Enterohepatic Circulation

  • Unconjugated, and to a lesser degree also conjugated, bile acids are absorbed by passive diffusion along the entire gut.
  • The active transport of conjugated bile acids occur in the distal ileum
  • The reabsorbed bile acids enter the portal bloodstream and are taken up rapidly by hepatocytes, reconjugated, and resecreted into bile (enterohepatic circulation).

Types of gall stones

Gallstones are formed by concretion or accretion of normal or abnormal bile constituents.

They are divided into two major types:

  • Cholesterol stones account for 80% of the total, with pigment stones comprising the remaining 20%.
  • Cholesterol gallstones usually contain >50% cholesterol monohydrate plus an admixture of calcium salts, bile pigments- bilirubin (yellow/red/brown) or Biliverdin (green/blue/black), proteins, and fatty acids.
  • Pigment stones are composed primarily of calcium bilirubinate; they contain <20%>
  • Pigment stones
    • Black
    • brown
  • They differ in colour, shape, size and configuration
  • In an individual they are uniform in composition
  • In extra gallbladder position they can be
    • primary or
    • secondary

The pathogenesis of cholesterol gallstones is clearly multifactorial but essentially involves four factors:

(a) Cholesterol supersaturation in bile,
(b) Crystal nucleation,

(c) Gallbladder dysmotility, and
(d) Gallbladder absorption.

Insolubility of cholesterol

  • Cholesterol has many important functions in the body.
  • Unfortunately,it can also cause problem.
  • Cholesterol is a pearly-white, waxy substance.

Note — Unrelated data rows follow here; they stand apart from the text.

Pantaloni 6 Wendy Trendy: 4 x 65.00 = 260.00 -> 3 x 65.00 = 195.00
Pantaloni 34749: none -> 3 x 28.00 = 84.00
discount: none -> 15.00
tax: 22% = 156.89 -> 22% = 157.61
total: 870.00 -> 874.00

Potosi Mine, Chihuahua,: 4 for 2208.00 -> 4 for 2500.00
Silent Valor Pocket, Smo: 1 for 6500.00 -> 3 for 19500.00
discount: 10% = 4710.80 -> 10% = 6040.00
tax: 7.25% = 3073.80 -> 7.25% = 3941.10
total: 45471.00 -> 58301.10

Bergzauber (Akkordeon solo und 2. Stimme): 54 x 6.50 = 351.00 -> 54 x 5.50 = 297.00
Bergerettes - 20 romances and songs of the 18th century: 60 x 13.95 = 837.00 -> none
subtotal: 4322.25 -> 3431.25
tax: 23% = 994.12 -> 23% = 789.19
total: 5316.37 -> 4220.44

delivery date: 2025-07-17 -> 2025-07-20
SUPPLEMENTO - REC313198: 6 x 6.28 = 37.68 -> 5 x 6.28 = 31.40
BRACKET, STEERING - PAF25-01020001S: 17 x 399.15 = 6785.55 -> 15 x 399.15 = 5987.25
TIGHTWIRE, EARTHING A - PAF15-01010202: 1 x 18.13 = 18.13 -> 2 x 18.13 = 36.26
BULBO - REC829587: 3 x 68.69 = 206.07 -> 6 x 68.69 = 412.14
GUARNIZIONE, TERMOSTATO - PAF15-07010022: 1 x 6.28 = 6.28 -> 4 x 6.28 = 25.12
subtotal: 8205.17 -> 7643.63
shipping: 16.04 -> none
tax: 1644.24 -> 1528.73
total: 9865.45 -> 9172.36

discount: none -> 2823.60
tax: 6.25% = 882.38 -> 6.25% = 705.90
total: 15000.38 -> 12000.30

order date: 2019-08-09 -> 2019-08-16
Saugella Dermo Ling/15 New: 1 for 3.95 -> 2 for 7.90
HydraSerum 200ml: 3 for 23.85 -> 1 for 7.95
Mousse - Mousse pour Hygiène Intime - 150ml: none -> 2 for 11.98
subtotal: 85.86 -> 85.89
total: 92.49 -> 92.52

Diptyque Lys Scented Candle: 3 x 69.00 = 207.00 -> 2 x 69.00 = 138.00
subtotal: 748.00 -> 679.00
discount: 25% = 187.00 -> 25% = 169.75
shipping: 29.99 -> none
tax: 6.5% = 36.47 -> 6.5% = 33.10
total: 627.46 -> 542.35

Factors of increased biliary cholesterol

  • Dietary cholesterol increases biliary cholesterol secretion
  • Obesity,
  • High-caloric and cholesterol-rich diets, or
  • Drugs (e.g., clofibrate) and
  • Increased activity of HMG-CoA reductase, the rate-limiting enzyme of hepatic cholesterol synthesis, and
  • Increased hepatic uptake of cholesterol from blood may result in increase secretion of cholesterol
  • As such cholesterol is insoluble in aqueous medium
  • Oversensitive feedback mechanism to turn off Cholesterol-7-a-hydroxylase,
  • Excessive cholesterol synthesis in the face of a normal bile acid pool.
  • Endogenous and exogenous estrogen's appear to increase cholesterol secretion and decrease bile acid secretion
  • When bile salt molecules in water reach concentrations of 2 to 4 mM, they form spherical complexes called micelles;
  • Bile acids are amphipathic compounds means have hydrophilic and hydrophobic ends
  • In micelles, the negatively charged hydrophilic ends of the molecules face outward, toward the water, and the uncharged hydrophobic regions face the center of the sphere, toward one another.
  • Cholesterol molecules are enclosed in the hydrophobic interiors.
  • Cholesterol and phospholipids are secreted into bile as unilamellar bilayered vesicles, which are converted into mixed micelles consisting of bile acids, phospholipids, and cholesterol by the action of bile acids.
  • If there is an excess of cholesterol in relation to phospholipids and bile acids,
  • Unstable cholesterol-rich vesicles remain,
  • which aggregate into large multilamellar vesicles
  • from which cholesterol monohydrate crystals precipitate
  • Several pronucleating factors including mucin glycoproteins, immunoglobulins, and transferrin accelerate the precipitation of cholesterol in bile.

Gallbladder dysmotility

  • Defects in gallbladder motility increase the residence time of bile in the gallbladder thereby playing a role in stone formation.
  • Progressive enlargement of individual crystals or stones by deposition of additional insoluble precipitate at the bile-stone interface,
  • Fusion of individual crystals or stones to form a larger conglomerate.

    Gallbladder sludge
  • A thickened gallbladder mucoprotein with tiny entrapped cholesterol crystals, is thought to be the usual precursor of gallstones.
  • Sludge may also occur in asymptomatic patients with prolonged fasting and can be seen on standard ultrasonography of the gallbladder.
  • Sludge can sometimes cause biliary pain, cholecystitis, or acute pancreatitis,
  • But may also resolve without treatment.
  • The antibiotic ceftriaxone can precipitate in the gallbladder and bile ducts as sludge.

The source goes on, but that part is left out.